- DATA RECORDS

..........

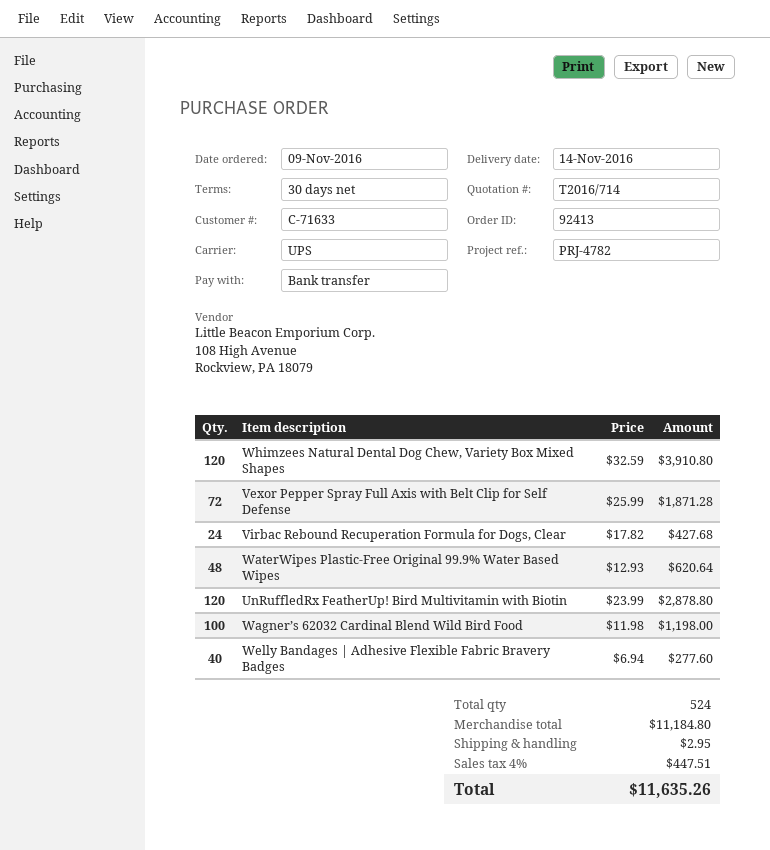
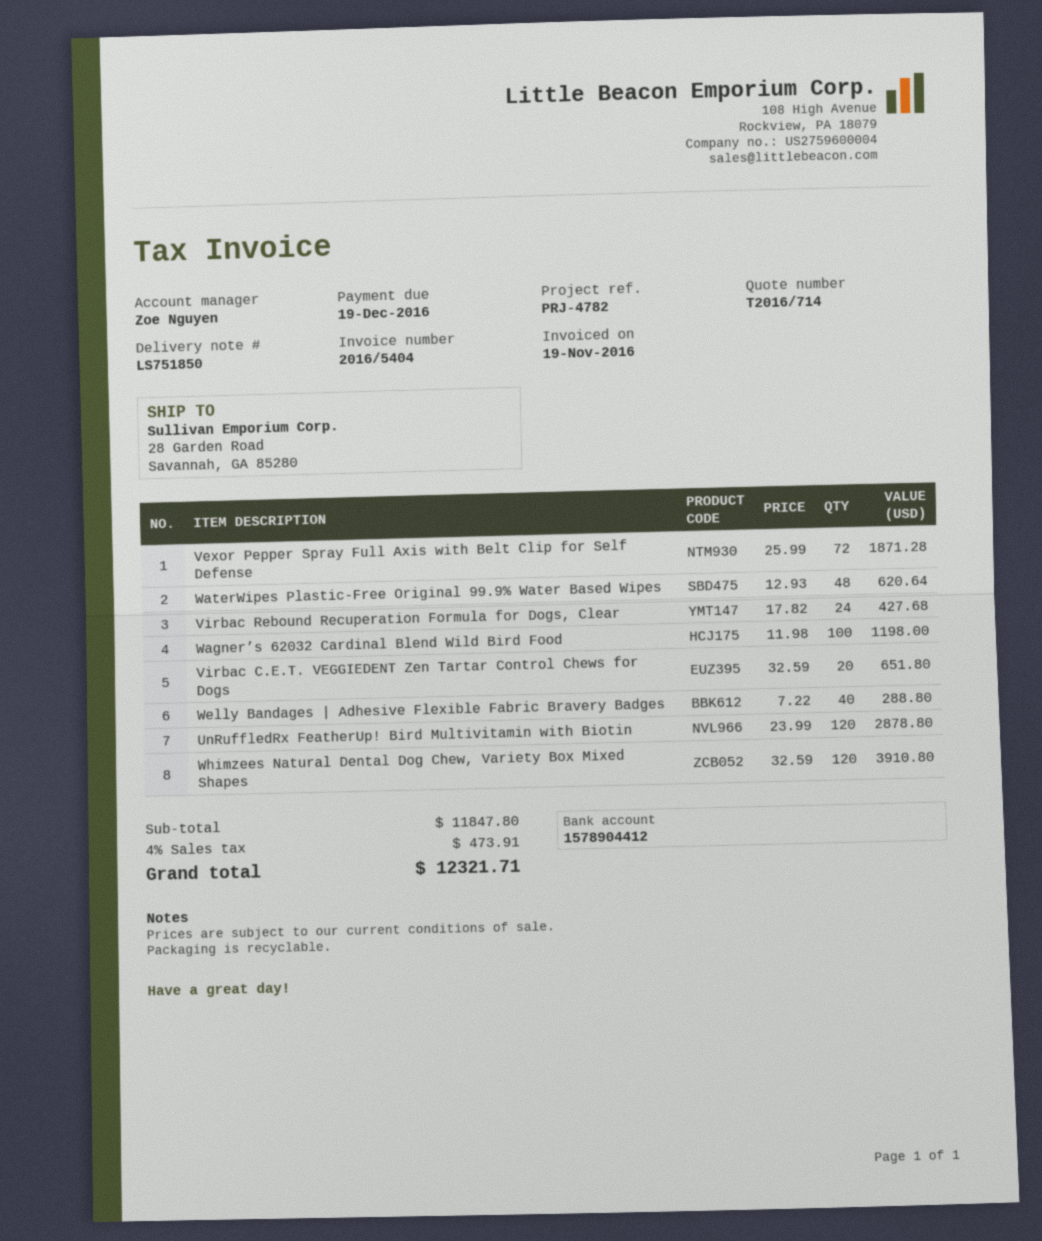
Welly Bandages | Adhesive Flexible Fabric Bravery Badges: 40 x 6.94 = 277.60 -> 40 x 7.22 = 288.80
Virbac C.E.T. VEGGIEDENT Zen Tartar Control Chews for Dogs: none -> 20 x 32.59 = 651.80
subtotal: 11184.80 -> 11847.80
shipping: 2.95 -> none
tax: 4% = 447.51 -> 4% = 473.91
total: 11635.26 -> 12321.71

..........

- TO DO
Among the lines of the preceding data, which ones hold the word "none"? List them.

- EXERCISE RESULT
Virbac C.E.T. VEGGIEDENT Zen Tartar Control Chews for Dogs: none -> 20 x 32.59 = 651.80
shipping: 2.95 -> none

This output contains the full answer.